Work to complete
From the entries below, list each line with "width".

[User interface change data]
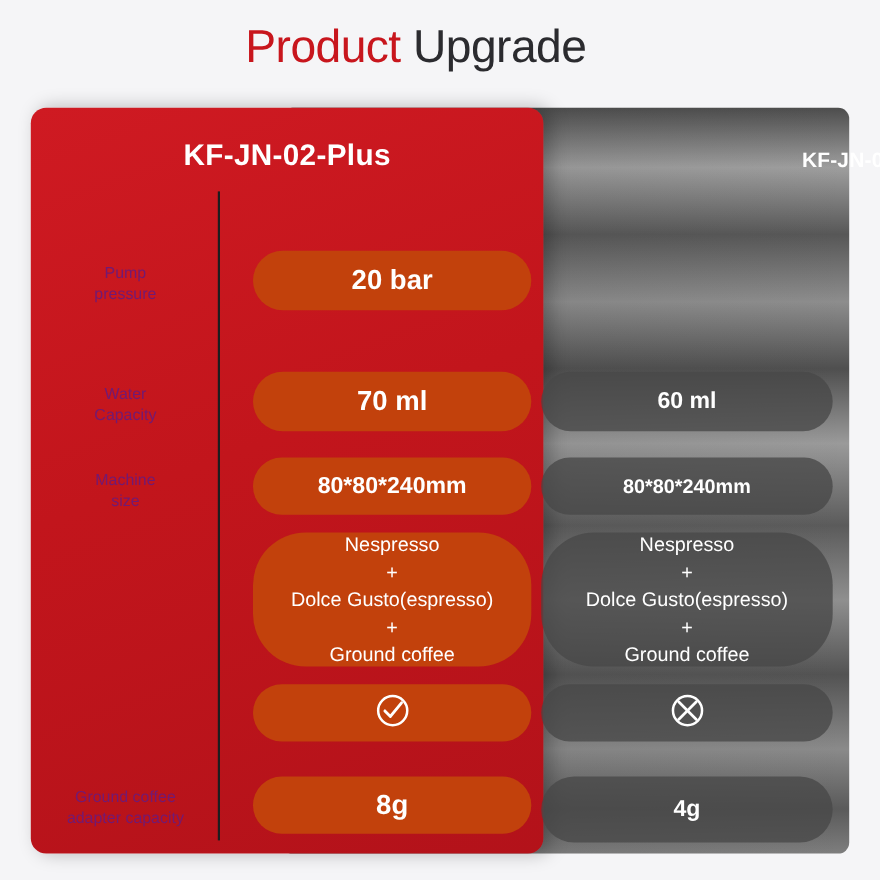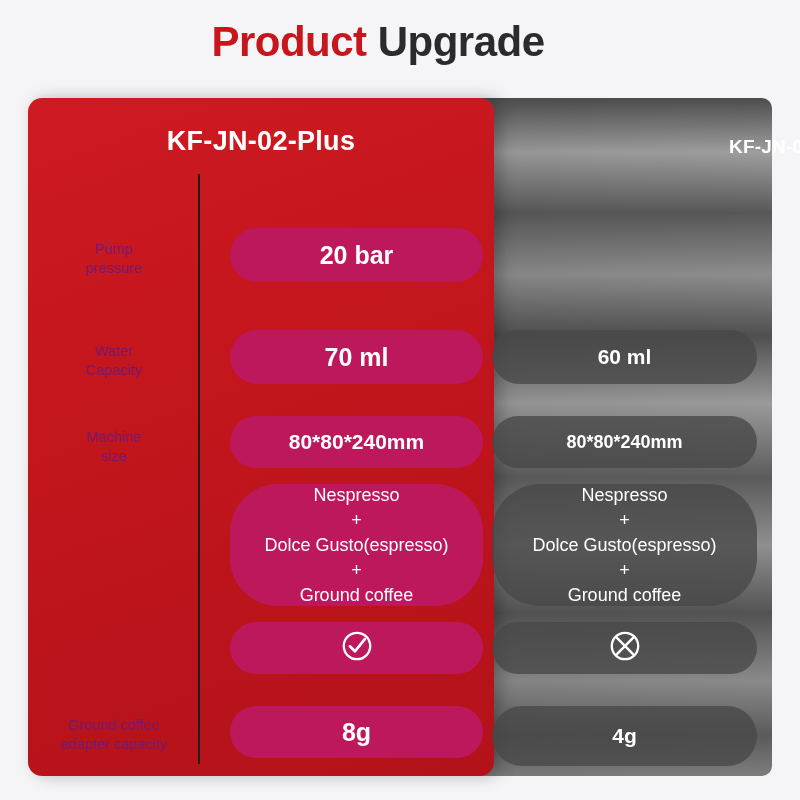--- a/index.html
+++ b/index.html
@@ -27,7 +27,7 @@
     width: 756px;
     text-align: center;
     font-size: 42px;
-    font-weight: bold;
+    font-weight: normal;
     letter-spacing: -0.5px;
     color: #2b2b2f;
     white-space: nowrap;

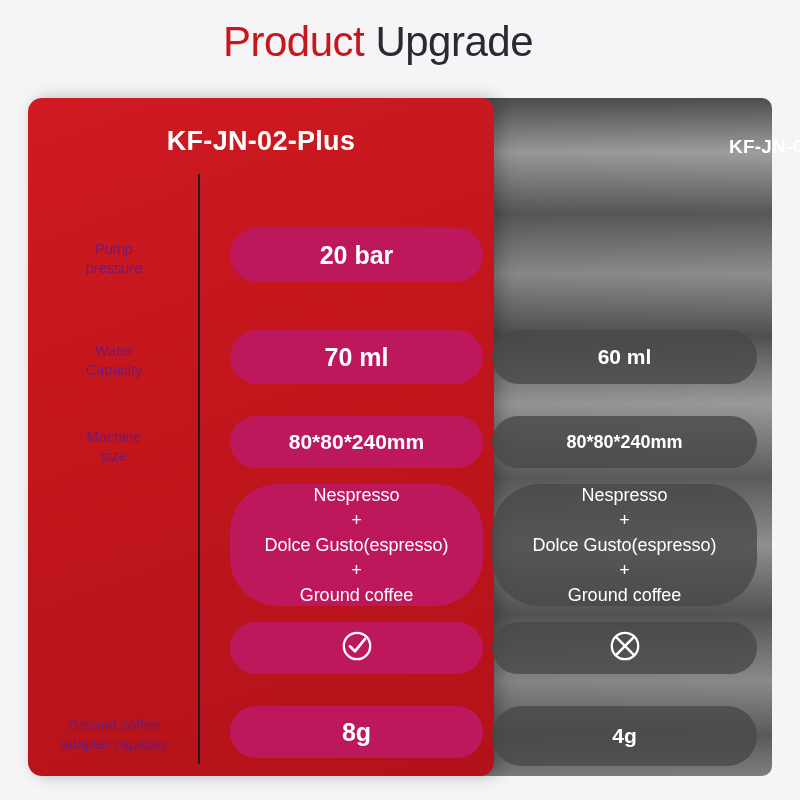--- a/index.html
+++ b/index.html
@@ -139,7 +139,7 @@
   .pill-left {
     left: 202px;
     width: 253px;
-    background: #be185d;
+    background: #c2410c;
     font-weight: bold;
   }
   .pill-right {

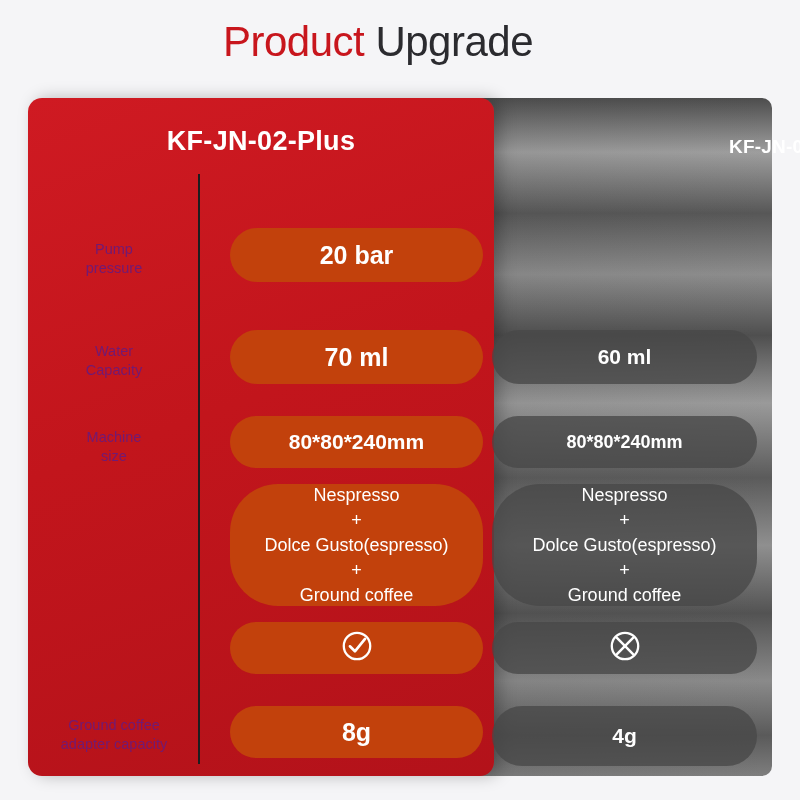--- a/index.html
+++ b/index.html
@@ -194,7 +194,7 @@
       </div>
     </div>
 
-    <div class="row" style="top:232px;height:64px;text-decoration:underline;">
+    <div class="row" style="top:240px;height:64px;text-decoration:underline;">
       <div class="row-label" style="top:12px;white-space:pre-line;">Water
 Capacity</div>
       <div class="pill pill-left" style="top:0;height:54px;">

---

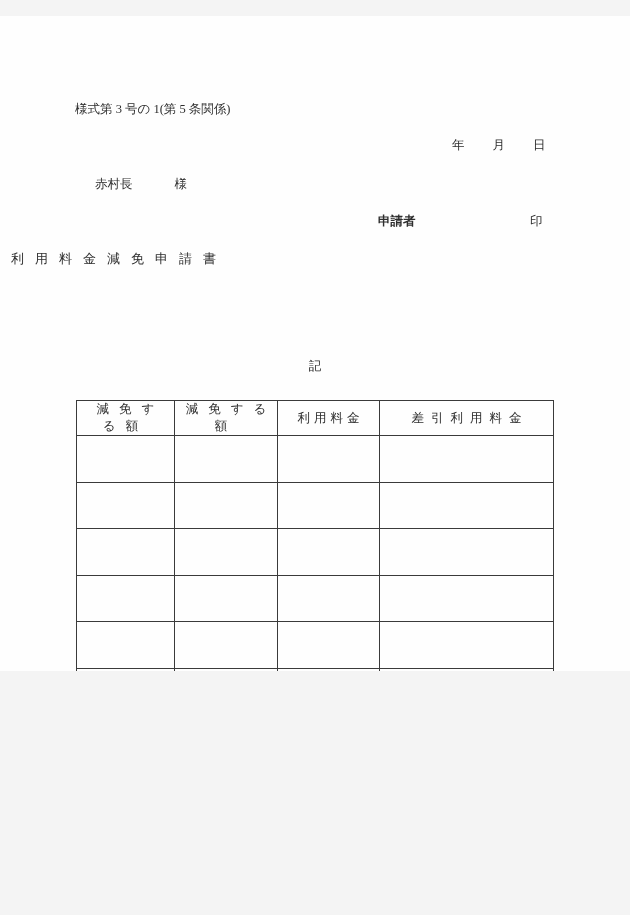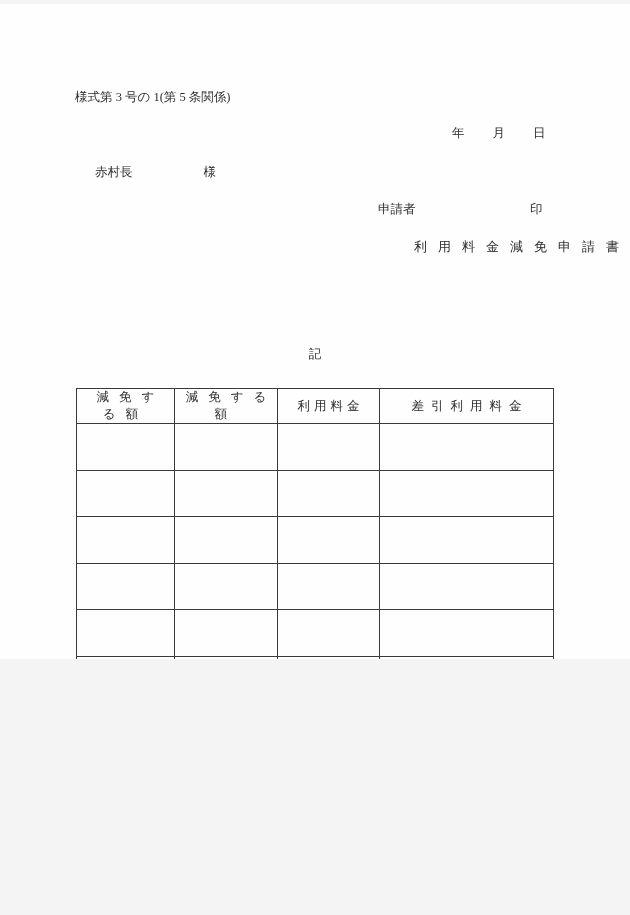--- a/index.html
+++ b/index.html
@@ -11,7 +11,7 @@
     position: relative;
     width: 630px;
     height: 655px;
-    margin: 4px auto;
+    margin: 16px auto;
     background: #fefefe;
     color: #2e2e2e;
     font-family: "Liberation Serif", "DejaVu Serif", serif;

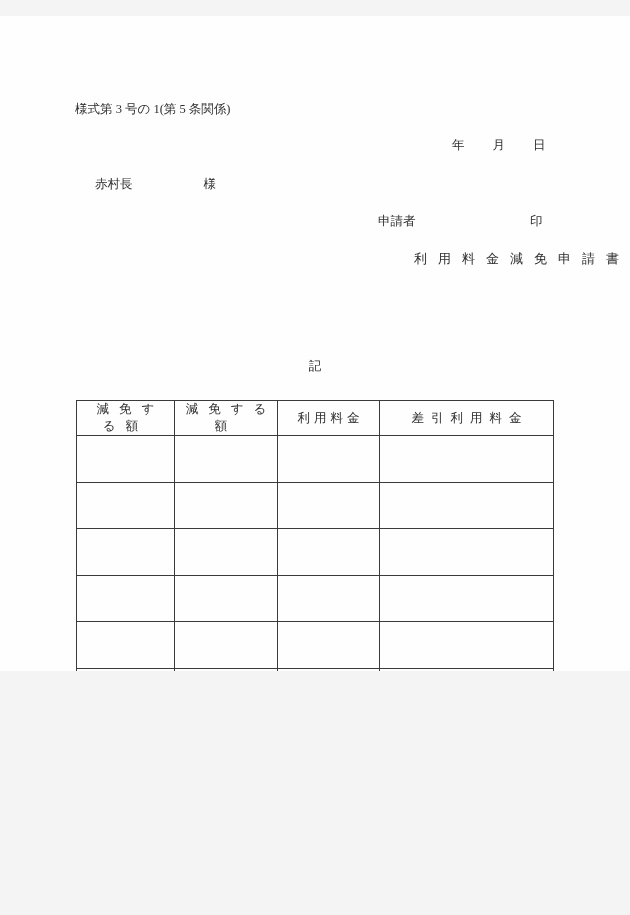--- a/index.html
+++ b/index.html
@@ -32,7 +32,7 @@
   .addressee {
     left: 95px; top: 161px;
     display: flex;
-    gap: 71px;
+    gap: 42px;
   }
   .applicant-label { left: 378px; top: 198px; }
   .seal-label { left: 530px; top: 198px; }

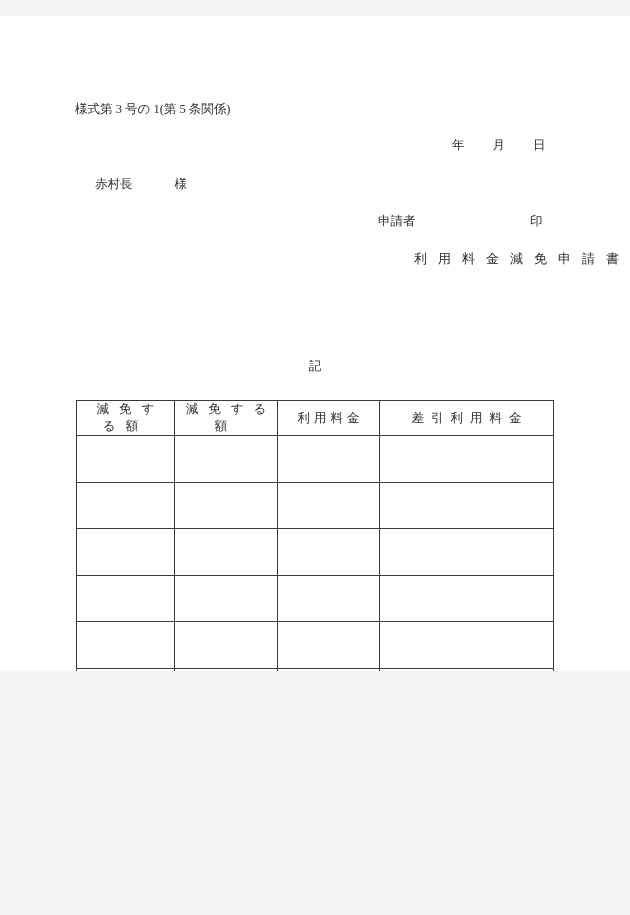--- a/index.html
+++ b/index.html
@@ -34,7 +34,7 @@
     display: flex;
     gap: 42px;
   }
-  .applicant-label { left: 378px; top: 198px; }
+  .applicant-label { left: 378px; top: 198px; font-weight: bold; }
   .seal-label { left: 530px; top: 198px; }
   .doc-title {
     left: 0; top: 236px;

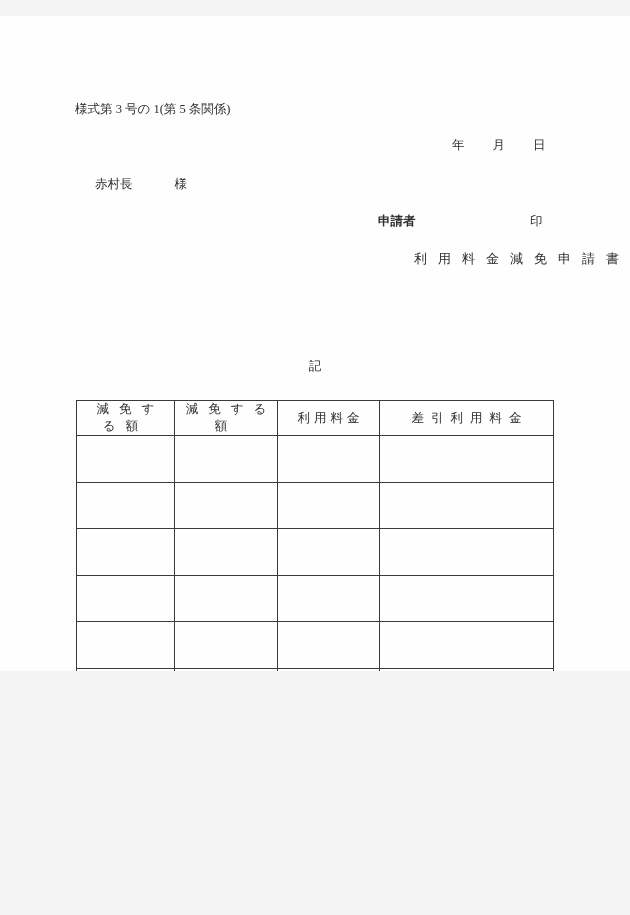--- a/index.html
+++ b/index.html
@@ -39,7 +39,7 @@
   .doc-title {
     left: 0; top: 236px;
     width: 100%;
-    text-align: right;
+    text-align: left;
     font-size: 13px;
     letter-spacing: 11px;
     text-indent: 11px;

--

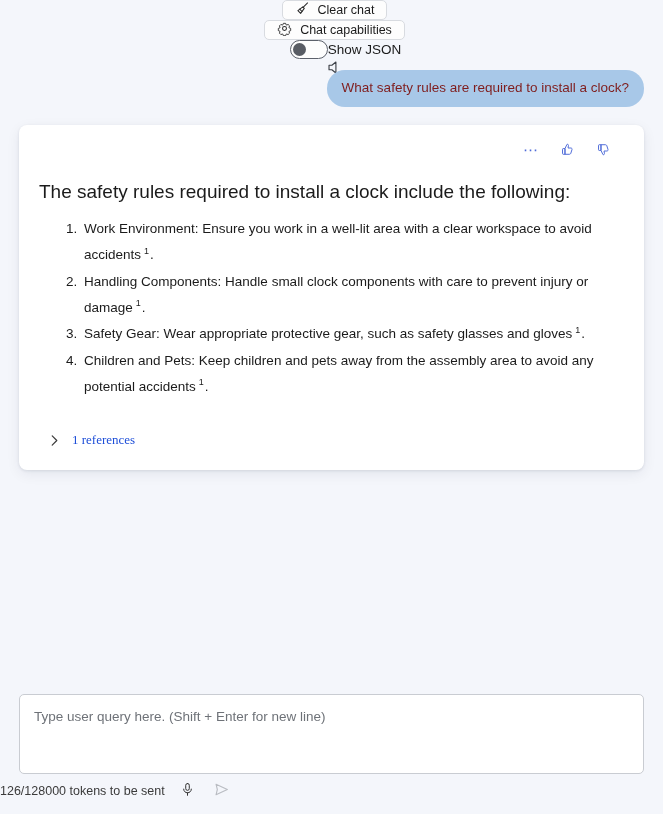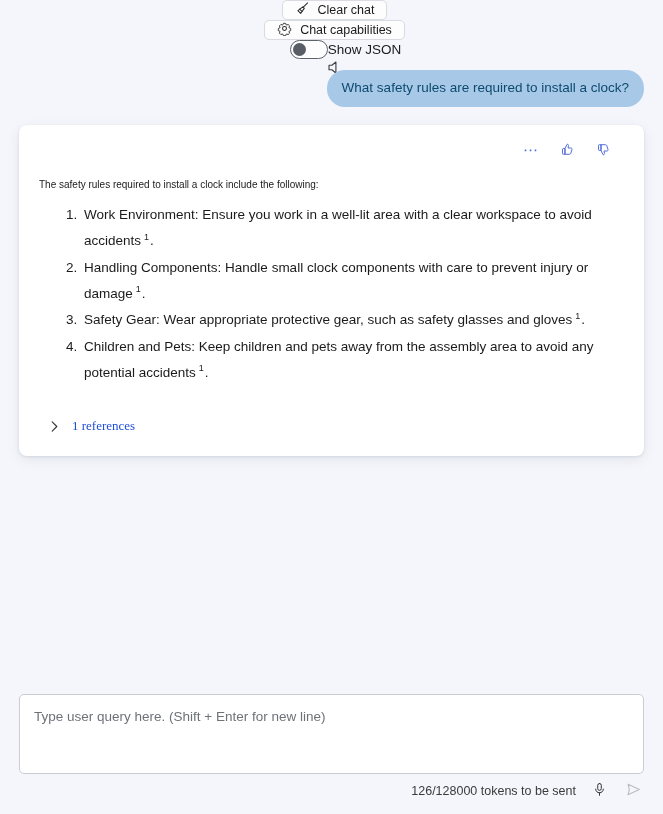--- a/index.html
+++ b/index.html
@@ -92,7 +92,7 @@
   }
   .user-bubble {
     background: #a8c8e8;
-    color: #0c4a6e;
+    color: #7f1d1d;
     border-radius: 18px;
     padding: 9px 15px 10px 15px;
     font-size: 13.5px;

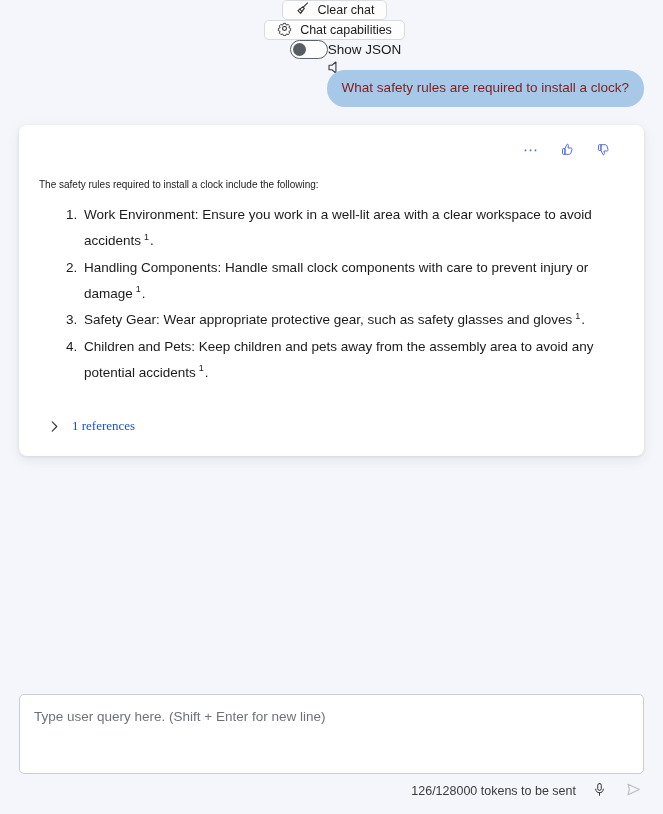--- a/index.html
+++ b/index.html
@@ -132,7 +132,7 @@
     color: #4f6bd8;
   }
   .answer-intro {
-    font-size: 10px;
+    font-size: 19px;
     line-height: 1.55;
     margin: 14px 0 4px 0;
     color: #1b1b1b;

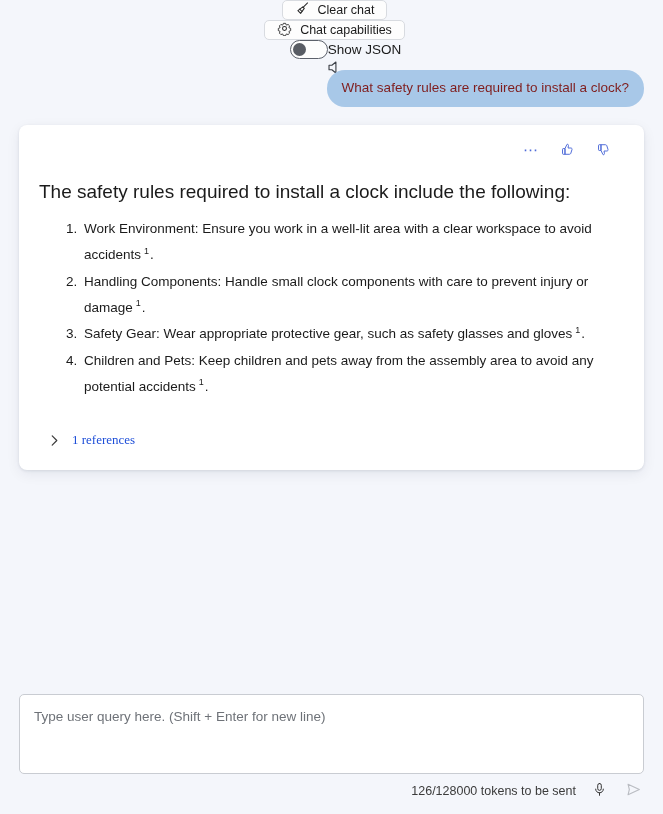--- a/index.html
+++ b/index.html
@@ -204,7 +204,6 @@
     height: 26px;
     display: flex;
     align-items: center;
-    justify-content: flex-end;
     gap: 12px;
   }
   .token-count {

Exercise response
     width: 756px;
     width: 253px;
     width: 630px;
     width: 100%;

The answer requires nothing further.